[Screenshot and code edit data]
──────────────────────────────

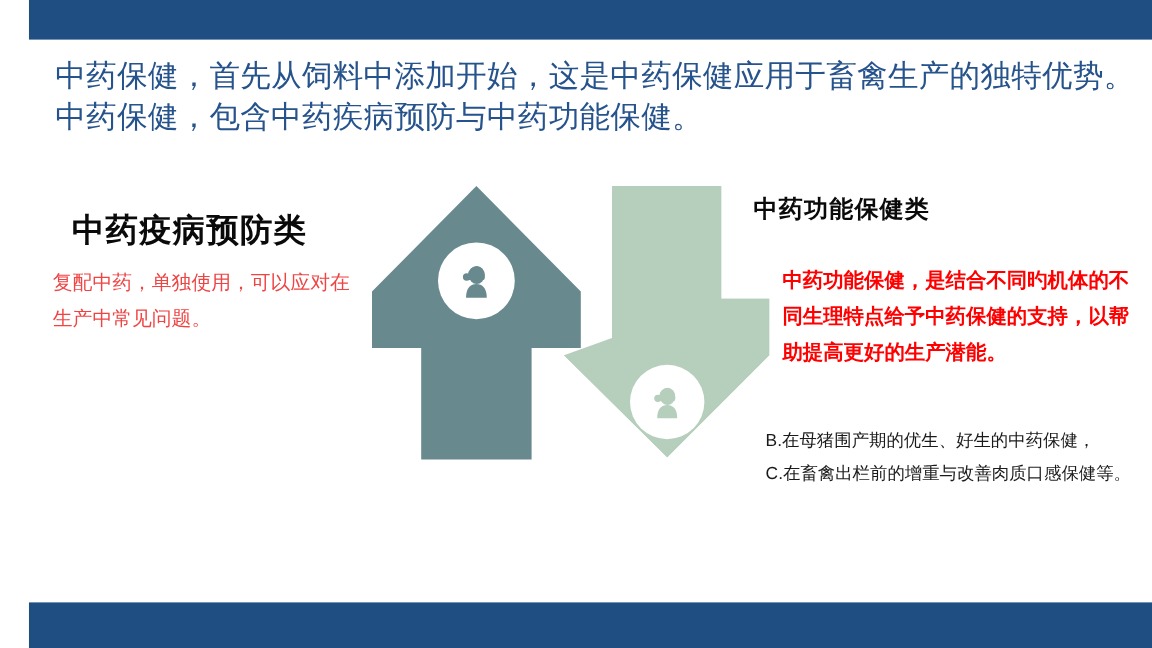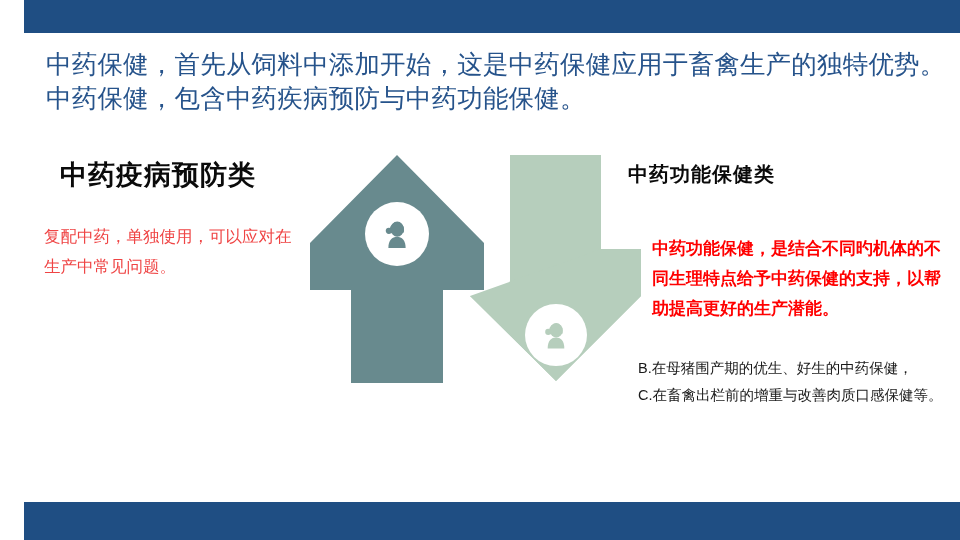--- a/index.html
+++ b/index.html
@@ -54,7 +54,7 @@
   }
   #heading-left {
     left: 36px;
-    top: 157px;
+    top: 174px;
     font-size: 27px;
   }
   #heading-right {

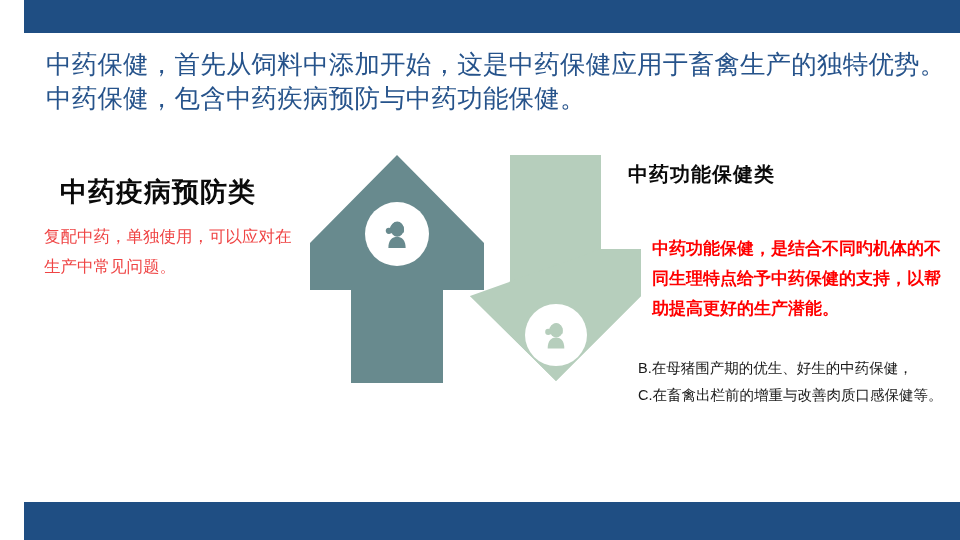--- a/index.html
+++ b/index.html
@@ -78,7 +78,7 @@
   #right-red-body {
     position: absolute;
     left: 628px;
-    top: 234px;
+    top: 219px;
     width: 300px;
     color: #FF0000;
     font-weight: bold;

──────────────────────────────

[TASK OBJECTIVE]: The answer must be an exact restatement of all the records, with no pictures included.

[EXERCISE OUTPUT]:
--- a/index.html
+++ b/index.html
@@ -54,7 +54,7 @@
   }
   #heading-left {
     left: 36px;
-    top: 157px;
+    top: 174px;
     font-size: 27px;
   }
   #heading-right {

--- a/index.html
+++ b/index.html
@@ -78,7 +78,7 @@
   #right-red-body {
     position: absolute;
     left: 628px;
-    top: 234px;
+    top: 219px;
     width: 300px;
     color: #FF0000;
     font-weight: bold;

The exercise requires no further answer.